One of the fundamental things any economist or statistician knows (or should know) is that correlation does not equal causation.¹ This phrase gets thrown around a lot and has become a repetitive buzzword, but the differences between the two cannot be emphasized enough.

Oftentimes, hot new studies will be passed around that seem to indicate triumph for one's political views. It's easy to just look at a study or statistic that says "individuals who own dogs tend to live longer" and conclude that "I should get a dog". But, what if the dog owners are living longer because happier and more active people would tend to own dogs? These individuals would live longer anyway. Without a control group and similar beginning backgrounds, a study evaluating these two different groups (dog owners vs. non dog-owners) would likely be inaccurate. Of course, it doesn't really matter if this study causes people to buy more dogs, but many policy decisions and political ideologies are based on seemingly sound data.

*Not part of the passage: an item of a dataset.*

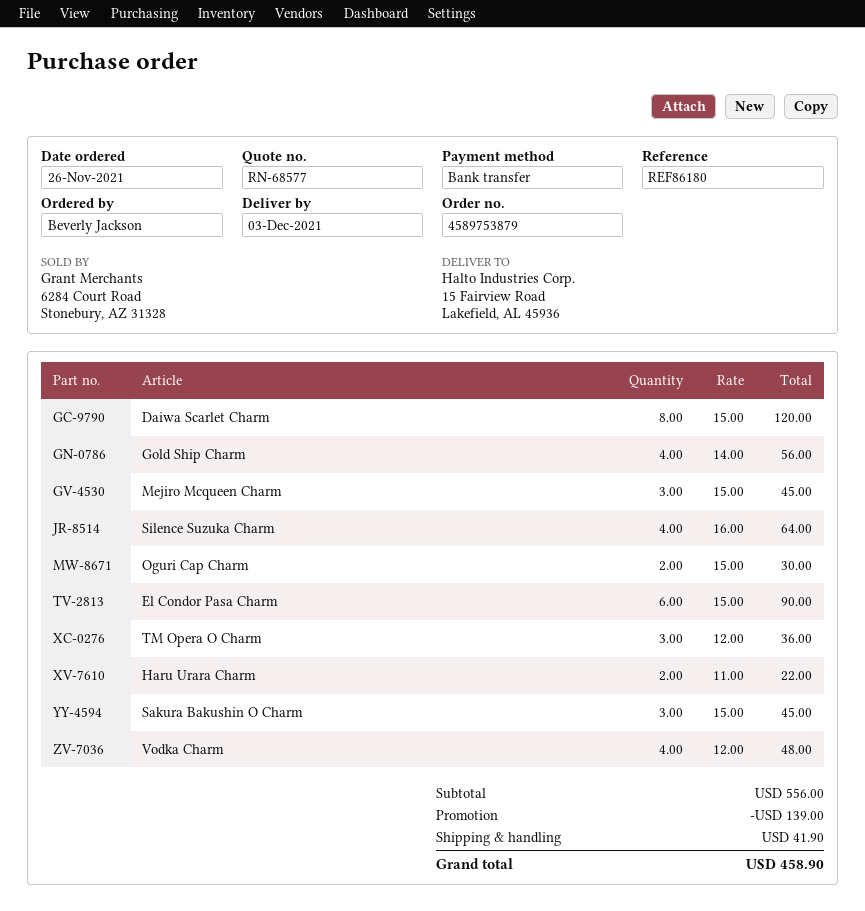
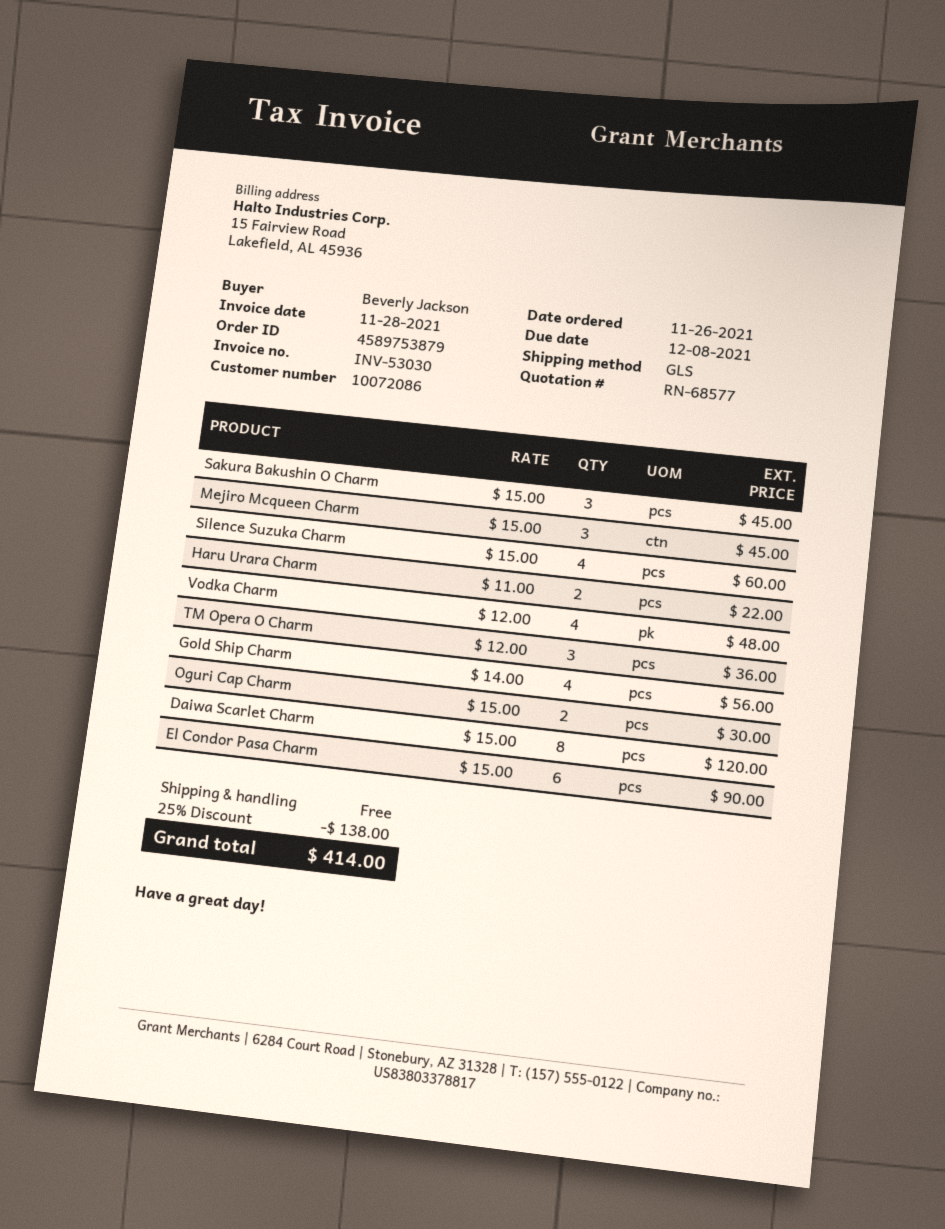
Silence Suzuka Charm: 4 x 16.00 = 64.00 -> 4 x 15.00 = 60.00
discount: 139.00 -> 138.00
shipping: 41.90 -> 0.00
total: 458.90 -> 414.00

Noah Smith just discussed the correlation vs. causation debate for Bloomberg View with a great example of a bad study:

"The NMP study finds that people who wait to have sex later tend to have higher marital quality. That’s a correlation. Does it mean that if you choose to wait longer to have sex, you will have higher marital quality? Not necessarily!

For example, suppose that there is a group of people in the NMP study sample who had very neglectful parents, or who came from broken homes. These people might tend to have sex earlier in their relationships, because their parents didn't educate them about the dangers of STDs, pregnancy, etc. And suppose that these people also tend to have bad marriages, because their parents didn’t show them a good example. Even if this only represents a small subset of the people in the study, it could drive the entire result.

In this case, the omitted variable -- bad parents -- isn't something you can control. That is crucial."

Here Noah brings up one of the issues with correlations. Oftentimes, there are omitted variables driving the relationship between two things, but people take the two things to be related as though they cause each other. I notice this a lot when it comes to issues regarding different socioeconomic classes. Two examples of omitted variables:

1) [Insert race here] tends to be [richer/poorer]. This must mean they are [more/less] deserving and [harder/lazier] workers.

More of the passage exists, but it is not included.